Most of the coast of North Carolina is protected by barrier islands. In the north is a 320 kilometre (200 mile) long chain of barrier islands known as the Outer Banks. This chain of islands runs well offshore, so far offshore that at Cape Hatteras you are about 40 kilometres (25 miles) from the mainland. In the south only narrow channels separate the barrier islands from the mainland. The coast of North Carolina is well worth a visit, it has long sandy beaches to rival Florida, interesting towns and plenty of history.
Bodie Island Lighthouse, Cape Hatteras National Seashore
Low lying barrier islands can be a major hazard to shipping, particularly when they are are far offshore. In 1837 the federal government sent Lieutenant Napoleon L. Coste to investigate the high number of shipwrecks along a section of the Outer Banks. He recommended the construction of a lighthouse on or near Bodie Island. The first lighthouse was built for low cost rather than longevity, within two years of completion it was leaning and in danger of collapse. The second was opened in 1859 only to be destroyed in 1861 by retreating Confederate troops. The third and current lighthouse was lit in 1872. It is now owned by the National Parks Service as part of Cape Hatteras National Seashore. At the time of writing it was closed for restoration.
Waterfront at Beaufort
A settlement was established in 1709 on the site of a Coree Indian village called Cwarioc (fish town).
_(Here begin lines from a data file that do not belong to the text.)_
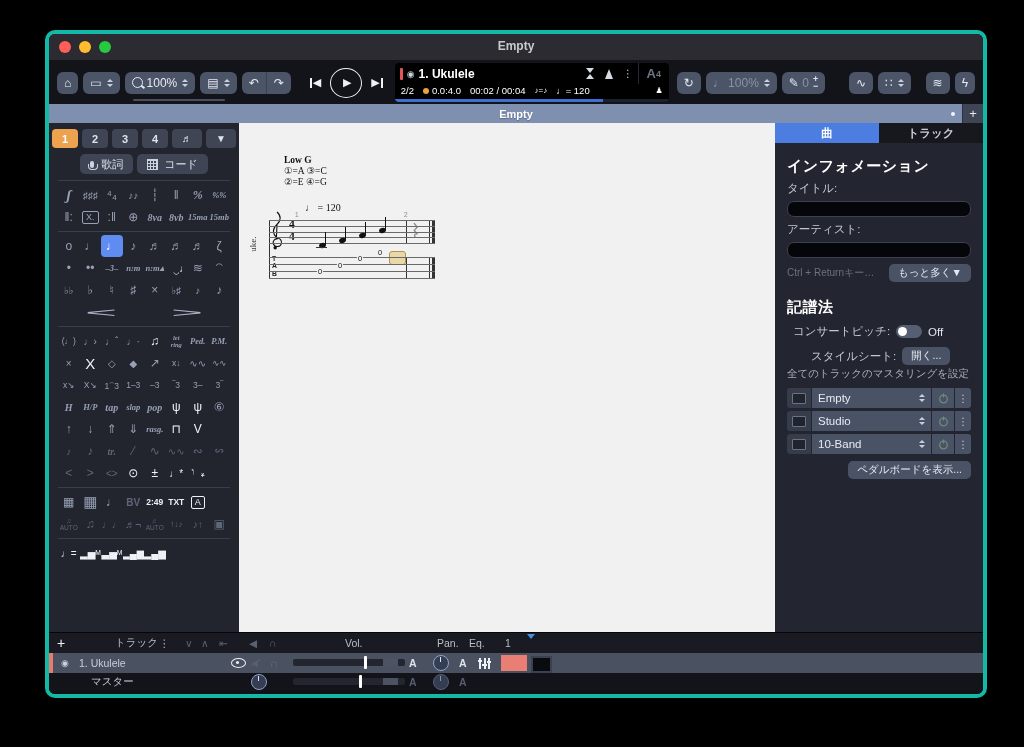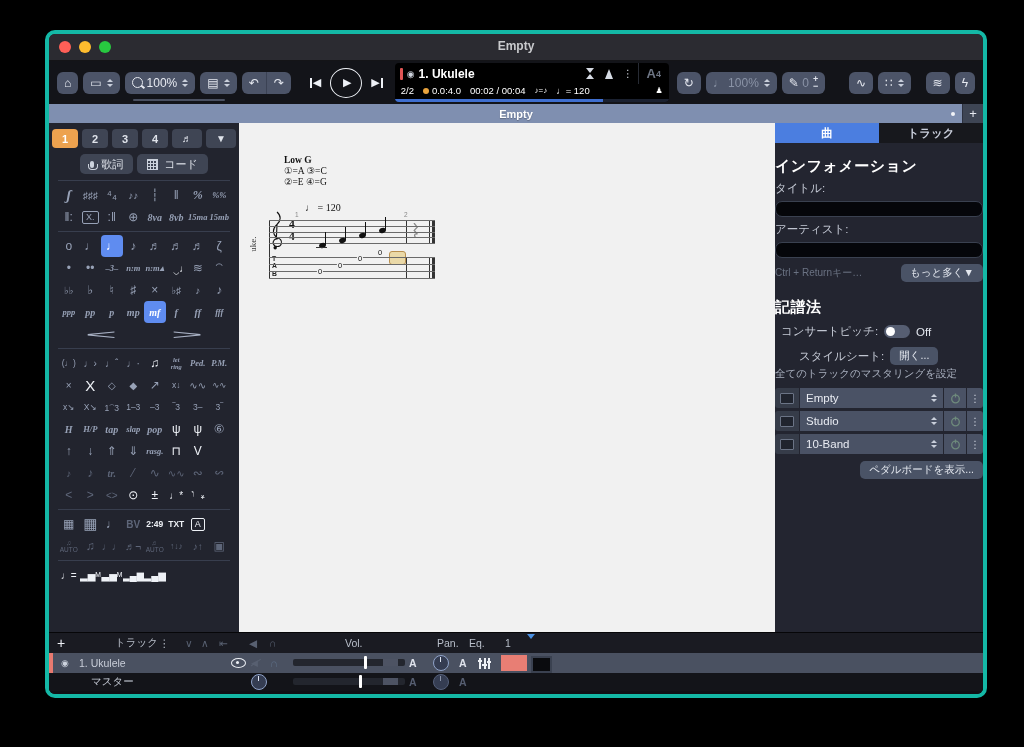"インフォメーション" .pbody { padding: 8px 0 0 -> 8px 12px 0 }
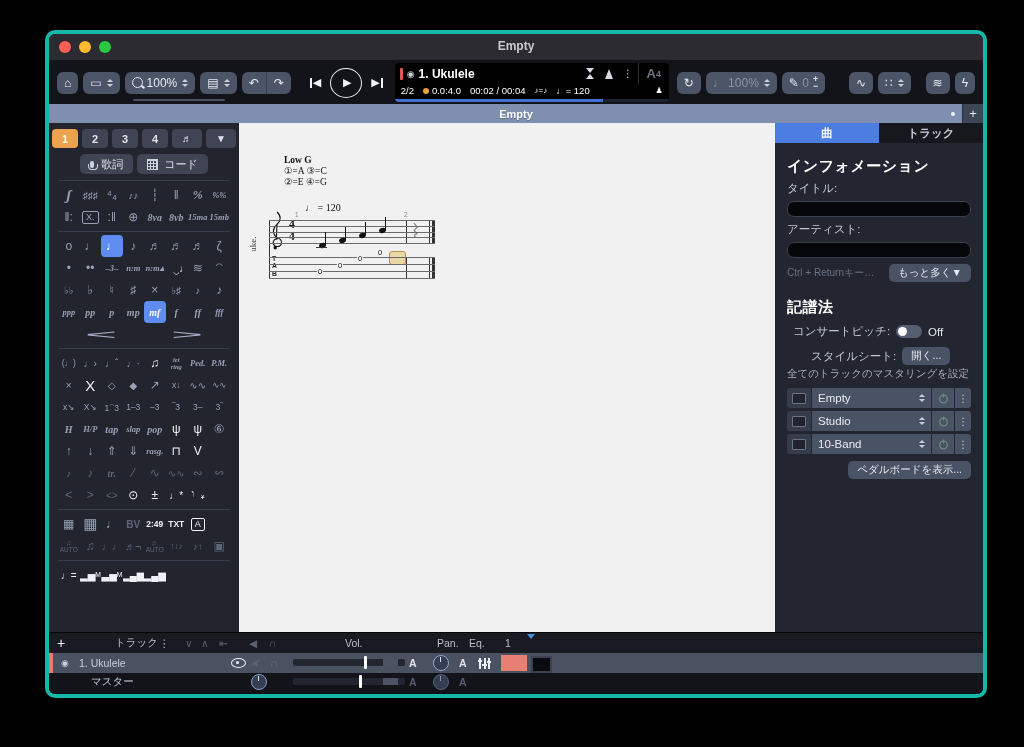"ppp" div.pal-row { html: <div> <span>ppp</span> <span>pp</span> <span>p</span> <span>mp</span> <span>mf</span> <span>f</span> <span>ff</span> <span>fff</span> </div> -> none }
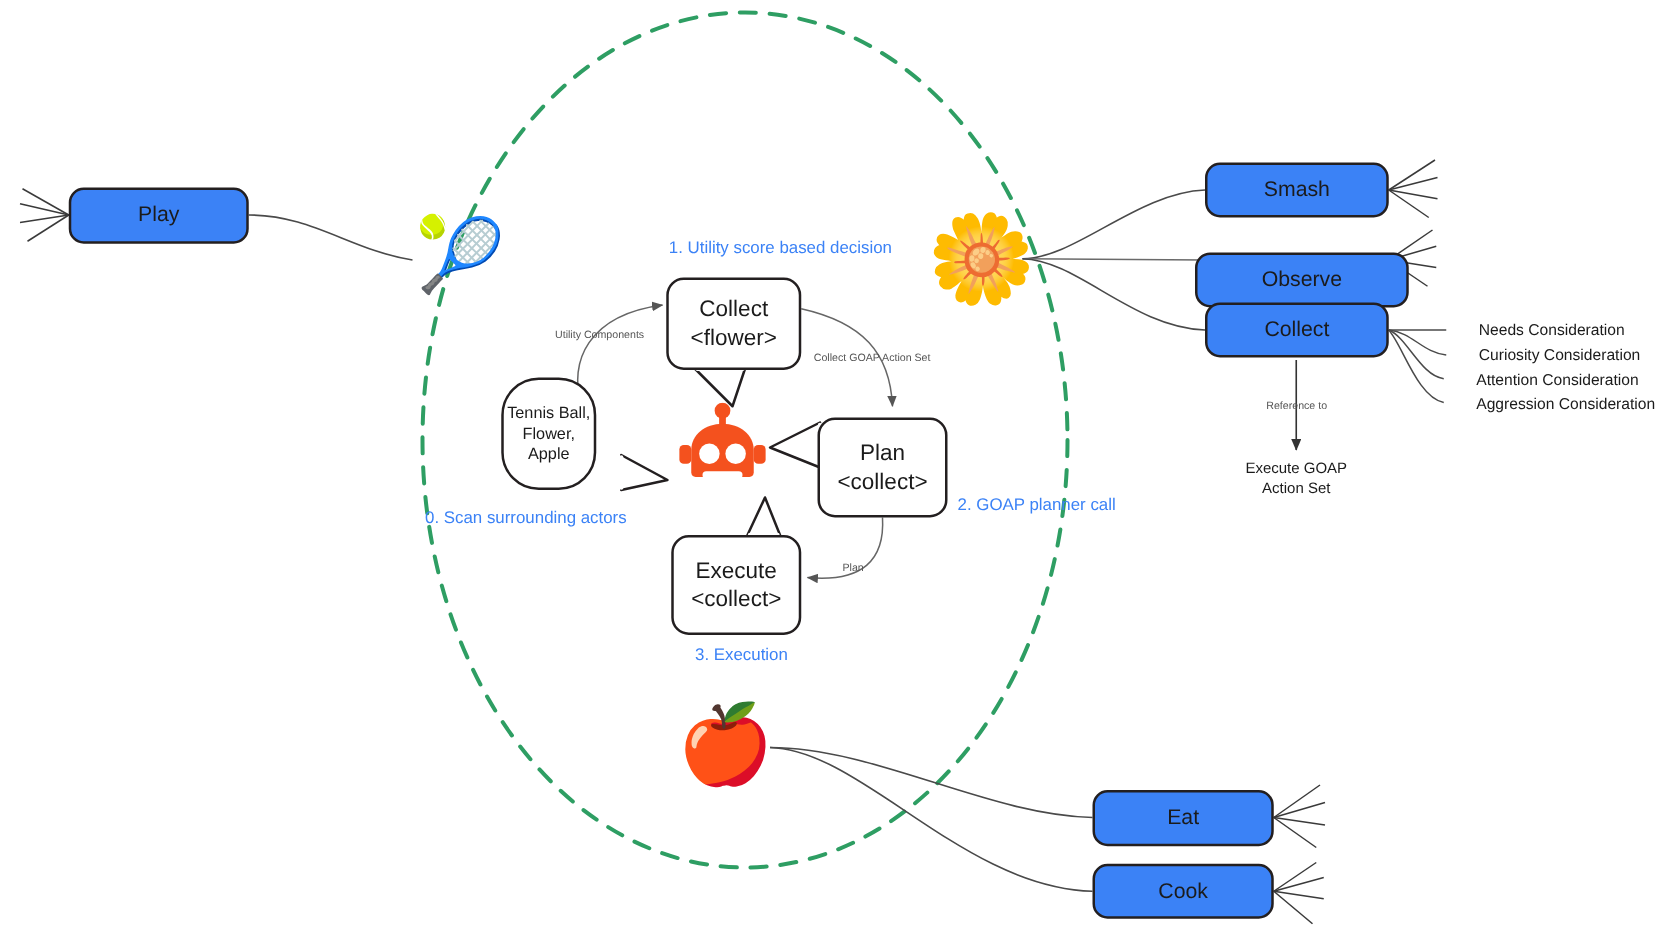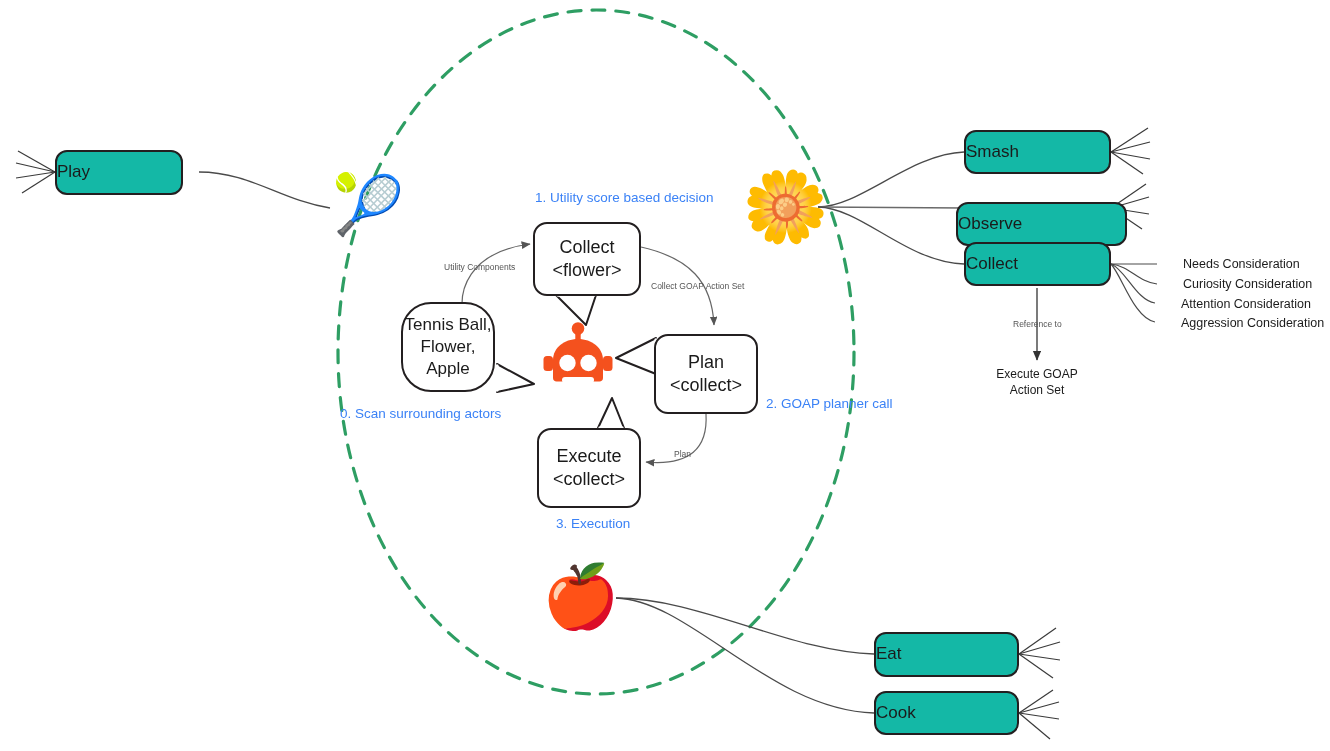"Smash" .node { background: #14b8a6 -> #3b82f6; justify-content: flex-start -> center }
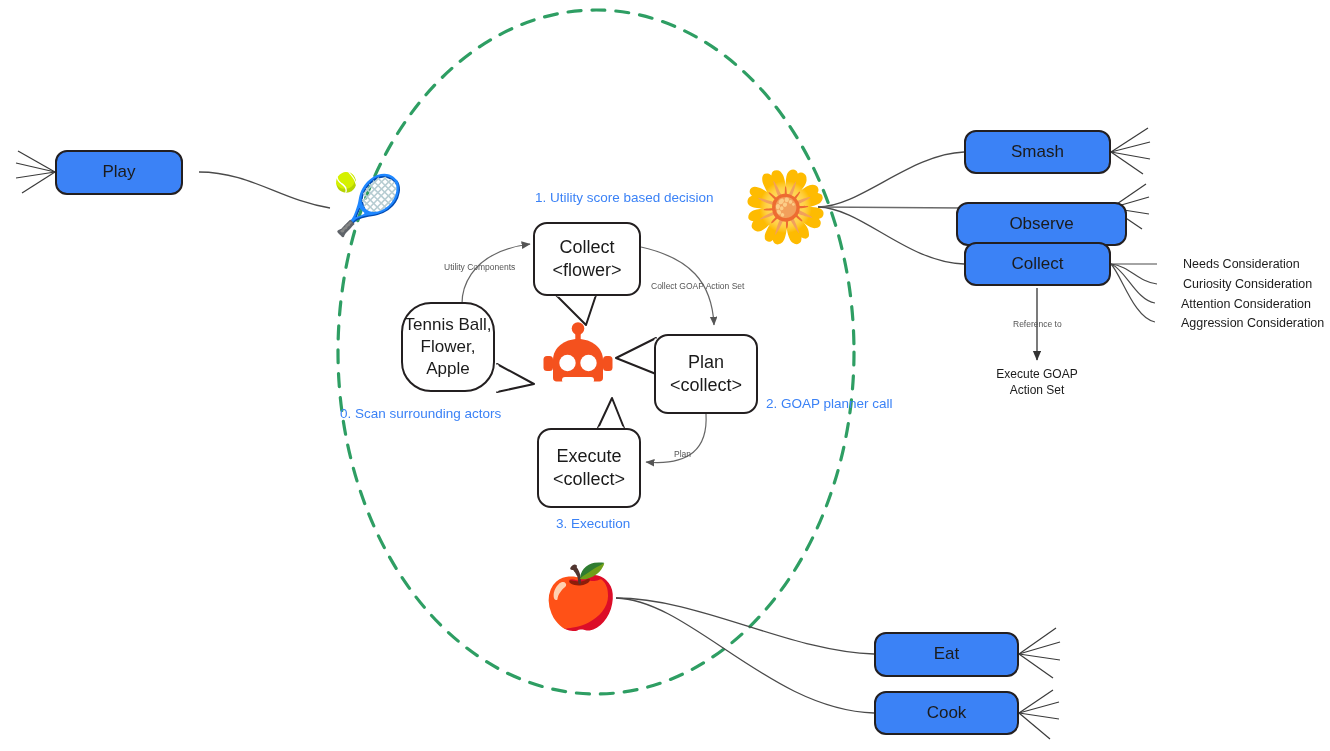"Play" div.node { width: 128px -> 144px }
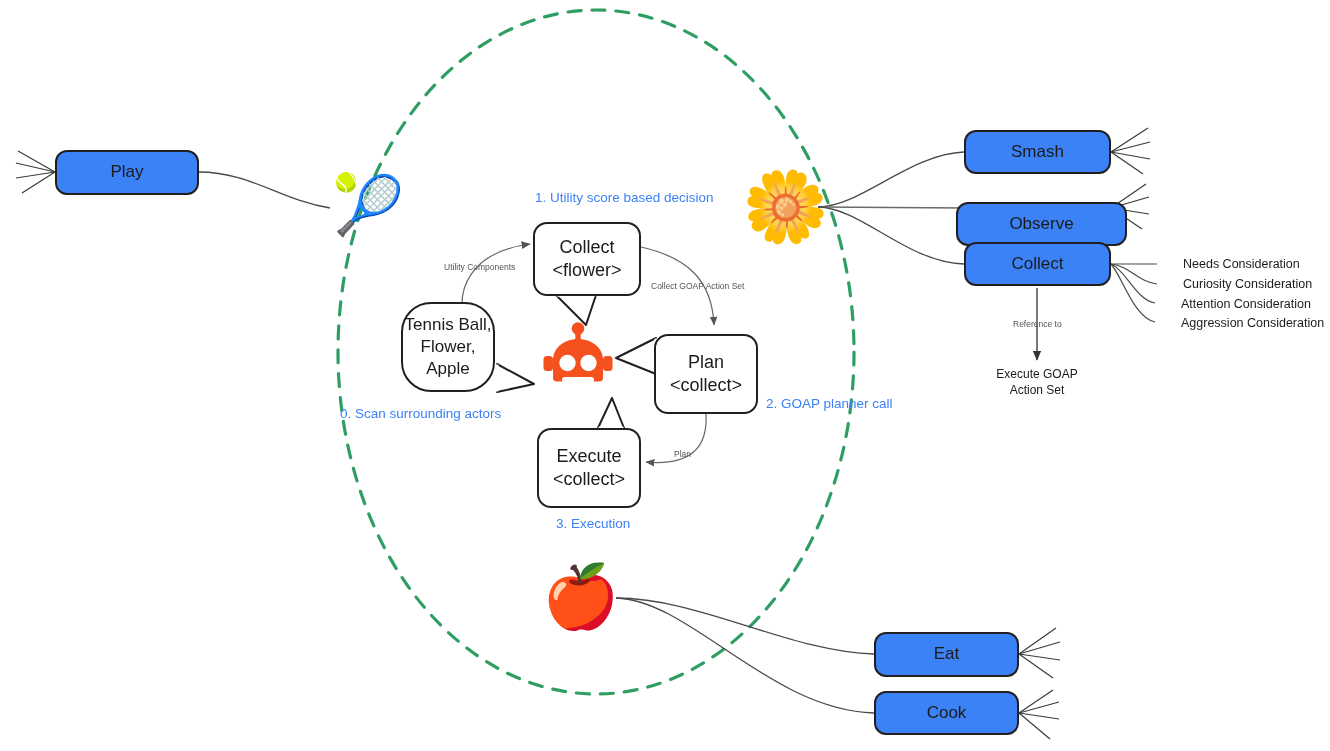"Tennis Ball," div.bubble { font-size: 17px -> 13px; width: 94px -> 76px }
In 1713 the settlement was owned by Robert Turner and he gave surveyor Richard Graves the task of laying out a town that was to be called Beaufort. The pirate Blackbeard was a regular visitor to the North Carolina coast and in 1718 he stranded some of his crew in Old Topsail Inlet (now Beaufort Inlet). Legend suggests that some of the stranded pirates may have settled in the town. The possibility that some of its early citizens were former pirates didn’t stop Beaufort from embarking on a long period of steady growth as a port and a fishing town.
Fort Macon, Atlantic Beach
Protecting North Carolina’s complex coastline from raiders and invaders was never easy but it was essential to protect the only deepwater port at Beaufort Inlet. Construction of Fort Dobbs began on Bogue Banks in 1756, but it was never finished. Strained relations with Britain after the Revolutionary War resulted in the construction of Fort Hampton in 1808-9. It helped to protect the Beaufort area during the War of 1812 but was washed away in 1826. Fort Macon was built as a replacement, and was garrisoned in 1834. The only action that it saw was in 1862 during the Civil War when Union forces took it from the Confederates after heavy bombardment. The Fort became a State Park in 1923, but it reverted to military use for the duration of World War II. Click Tab 2 to see the Mess Room.
Carteret Academy Building, Front Street, Beaufort
Beaufort has many old buildings and one of the best is this one on on Front Street, overlooking Taylor's Creek. Built in 1842 the Carteret Academy was otherwise known as the Beaufort Female Academy. It was a school for girls from the Outer Banks barrier islands. The school room was located on the ground floor while the two upper floors were used as the living quarters.